DATA RECORDS >>
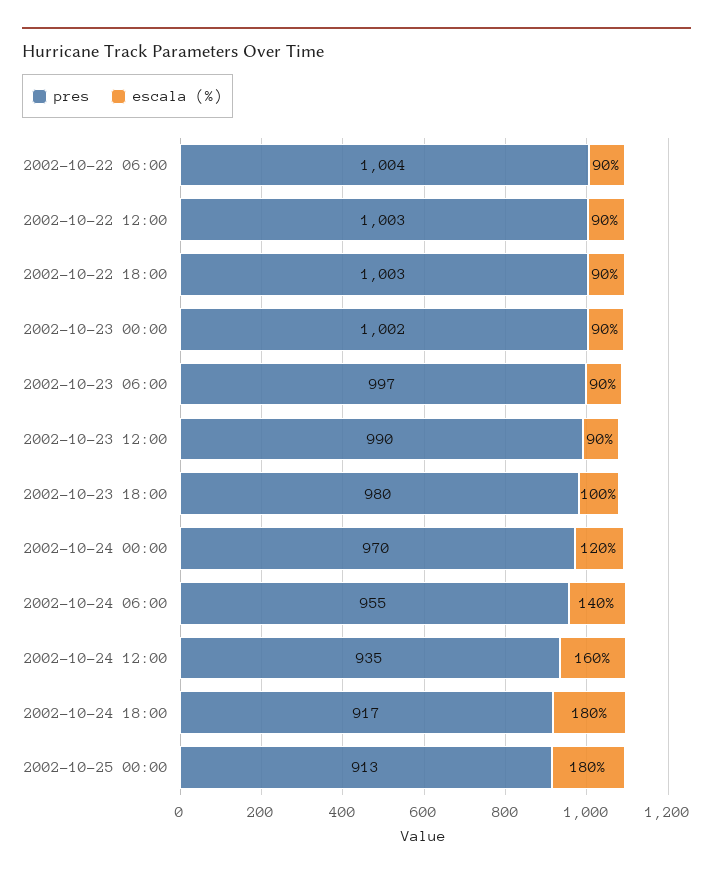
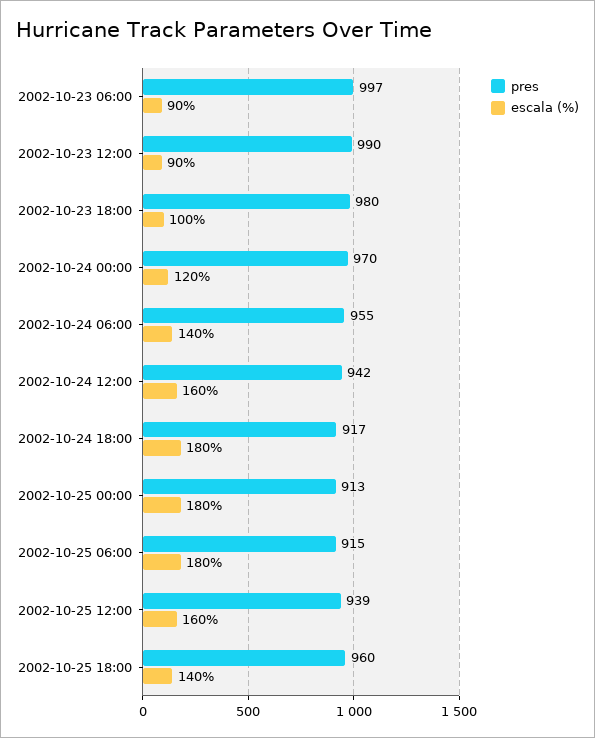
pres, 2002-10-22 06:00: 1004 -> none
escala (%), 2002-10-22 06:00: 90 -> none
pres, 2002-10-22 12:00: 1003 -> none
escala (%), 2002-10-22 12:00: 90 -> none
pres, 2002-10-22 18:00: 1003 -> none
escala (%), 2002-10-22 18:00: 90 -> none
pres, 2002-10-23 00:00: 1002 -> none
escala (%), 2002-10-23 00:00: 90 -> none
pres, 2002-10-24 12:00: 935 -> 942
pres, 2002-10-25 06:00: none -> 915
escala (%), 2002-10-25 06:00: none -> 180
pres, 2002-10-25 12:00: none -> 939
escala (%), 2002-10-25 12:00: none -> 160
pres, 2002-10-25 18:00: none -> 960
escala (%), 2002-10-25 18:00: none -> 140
==
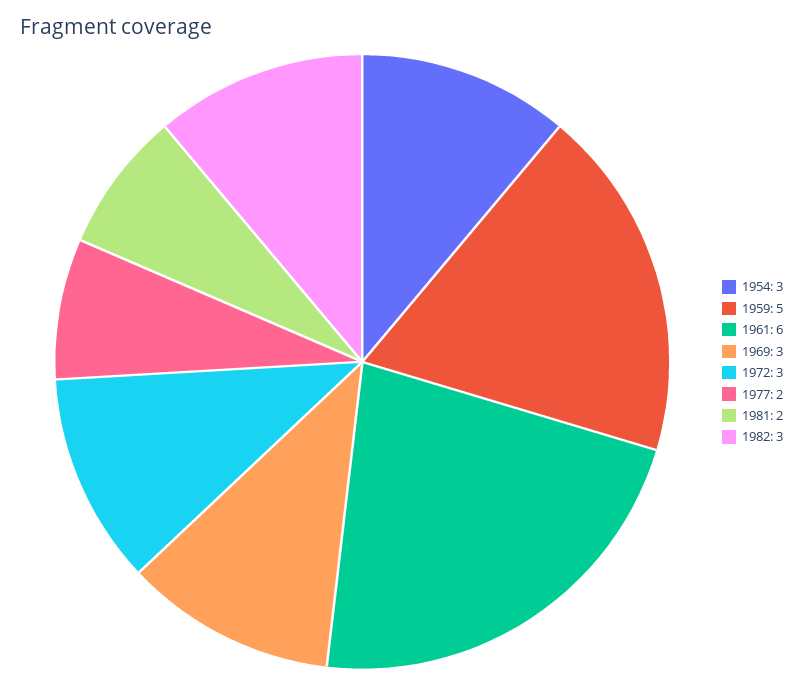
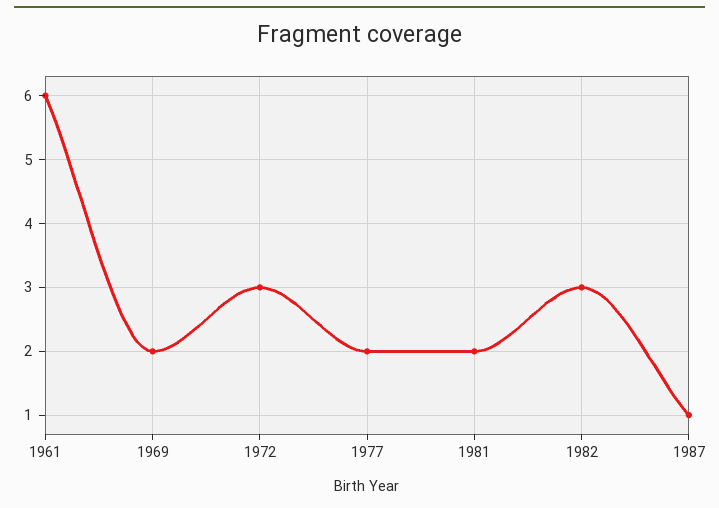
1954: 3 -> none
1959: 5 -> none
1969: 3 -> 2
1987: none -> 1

TASK OBJECTIVE >>
Every line in the records above that contains the word "pres" is to be copied out.

ANSWER SPACE >>
pres, 2002-10-22 06:00: 1004 -> none
pres, 2002-10-22 12:00: 1003 -> none
pres, 2002-10-22 18:00: 1003 -> none
pres, 2002-10-23 00:00: 1002 -> none
pres, 2002-10-24 12:00: 935 -> 942
pres, 2002-10-25 06:00: none -> 915
pres, 2002-10-25 12:00: none -> 939
pres, 2002-10-25 18:00: none -> 960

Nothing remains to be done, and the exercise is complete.